Starting with the first line of the data below, copy each line up to and including the one containing "font-size:24px; color:#fff; font-weight:bold;". Pictures stay out.

····················

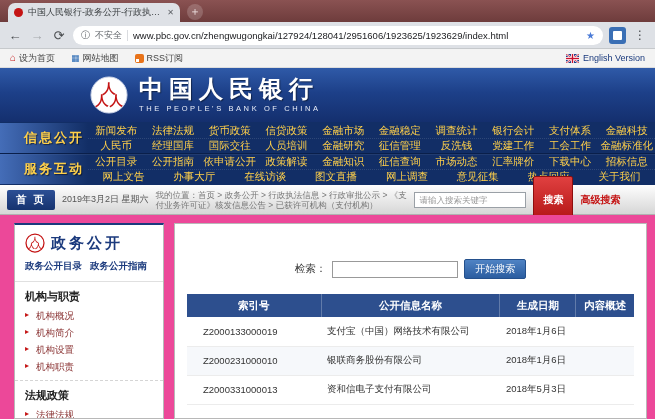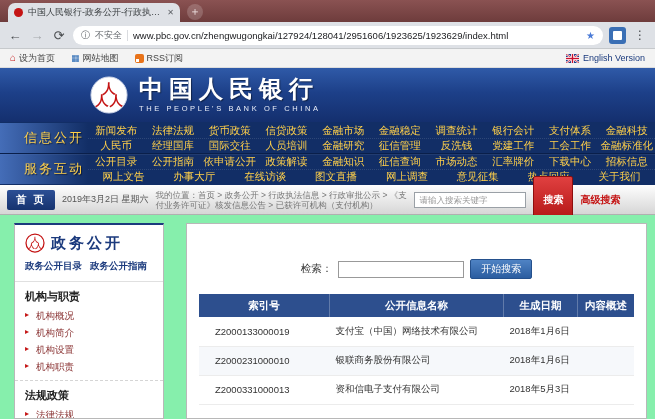--- a/index.html
+++ b/index.html
@@ -40,38 +40,38 @@
 
   
   .siteheader { height:54px; background:linear-gradient(180deg,#2f5aa8 0%,#1d4089 45%,#142f6e 100%); display:flex; align-items:center; padding-left:90px; gap:11px; flex:0 0 auto; }
   .bank-cn { font-size:24px; color:#fff; font-weight:bold; letter-spacing:6px; line-height:1; text-shadow:1px 1px 1px rgba(0,0,0,0.45); white-space:nowrap; }
   .bank-en { font-size:7.5px; color:#e8edf8; letter-spacing:2.6px; margin-top:3px; white-space:nowrap; }
 
   
   .mainnav { background:#122e66; flex:0 0 auto; padding:1px 0; }
   .nav-group { display:flex; }
   .nav-group + .nav-group { border-top:1px solid #0a1f4a; box-shadow:0 1px 0 rgba(255,255,255,0.07) inset; }
-  .nav-label { width:88px; display:flex; align-items:center; justify-content:center; color:#ffd04a; font-weight:normal; font-size:13px; letter-spacing:2px; background:linear-gradient(90deg,rgba(77,120,198,0.85),rgba(18,46,102,0)); text-shadow:1px 1px 1px rgba(0,0,0,0.5); cursor:pointer; flex:0 0 auto;padding-left:20px; }
+  .nav-label { width:88px; display:flex; align-items:center; justify-content:center; color:#ffd04a; font-weight:bold; font-size:13px; letter-spacing:2px; background:linear-gradient(90deg,rgba(77,120,198,0.85),rgba(18,46,102,0)); text-shadow:1px 1px 1px rgba(0,0,0,0.5); cursor:pointer; flex:0 0 auto;padding-left:20px; }
   .nav-rows { flex:1; min-width:0; }
   .nav-row { display:flex; height:15px; align-items:center; }
   .nav-row + .nav-row { border-top:1px dotted rgba(255,255,255,0.12); }
   .nav-item { flex:1; text-align:center; color:#ffd04a; font-size:10.5px; white-space:nowrap; overflow:hidden; cursor:pointer; }
 
   
   .crumbbar { height:30px; background:linear-gradient(#fefefe,#d6d6d6); border-bottom:1px solid #b0b0b0; display:flex; align-items:center; gap:7px; padding:0 7px; flex:0 0 auto; }
   .homebtn { background:linear-gradient(#2c4f95,#16336f); color:#fff; font-size:10.5px; font-weight:bold; padding:3px 9px; border-radius:2px; letter-spacing:2px; white-space:nowrap; cursor:pointer; }
   .date { font-size:9px; color:#555; white-space:nowrap; }
   .loc { font-size:8.5px; color:#777; line-height:10px; width:252px; height:20px; overflow:hidden; cursor:pointer; }
   .crumb-search { width:112px; height:16px; border:1px solid #9aa0a6; font-size:8.5px; padding:0 4px; color:#333; background:#fff; }
   .crumb-search::placeholder { color:#999; }
   .searchbtn { background:linear-gradient(#e04040,#b01212); border:1px solid #8e0e0e; color:#fff; font-size:10px; font-weight:bold; padding:16px 9px; border-radius:2px; white-space:nowrap; cursor:pointer; }
   .adv { color:#c41414; font-size:10px; font-weight:bold; white-space:nowrap; cursor:pointer; }
 
   
-  .content { flex:1; background:#86efac; display:flex; gap:22px; padding:8px 8px 0 14px; min-height:0; overflow:hidden; }
+  .content { flex:1; background:#ec4899; display:flex; gap:10px; padding:8px 8px 0 14px; min-height:0; overflow:hidden; }
 
   .sidebar { width:150px; background:#fff; border:1px solid #b8b8b8; border-top:2px solid #1b3a7d; flex:0 0 auto; overflow:hidden; }
   .side-head { display:flex; align-items:center; gap:6px; padding:8px 10px 5px; }
   .side-title { color:#1b3a7d; font-size:15px; font-weight:bold; letter-spacing:3px; }
   .side-links { display:flex; gap:8px; padding:2px 10px 8px; border-bottom:1px solid #e0e0e0; }
   .side-link { color:#1b3a7d; font-size:9.5px; font-weight:bold; cursor:pointer; white-space:nowrap; }
   .side-sec { padding:5px 10px 4px; }
   .side-sec + .side-sec { border-top:1px dashed #d5d5d5; }
   .side-sec-title { font-size:11px; font-weight:bold; color:#222; margin:2px 0 4px; cursor:pointer; }
   .side-items { display:flex; flex-direction:column; }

····················

YOUR RESPONSE:
--- a/index.html
+++ b/index.html
@@ -40,38 +40,38 @@
 
   
   .siteheader { height:54px; background:linear-gradient(180deg,#2f5aa8 0%,#1d4089 45%,#142f6e 100%); display:flex; align-items:center; padding-left:90px; gap:11px; flex:0 0 auto; }
   .bank-cn { font-size:24px; color:#fff; font-weight:bold; letter-spacing:6px; line-height:1; text-shadow:1px 1px 1px rgba(0,0,0,0.45); white-space:nowrap; }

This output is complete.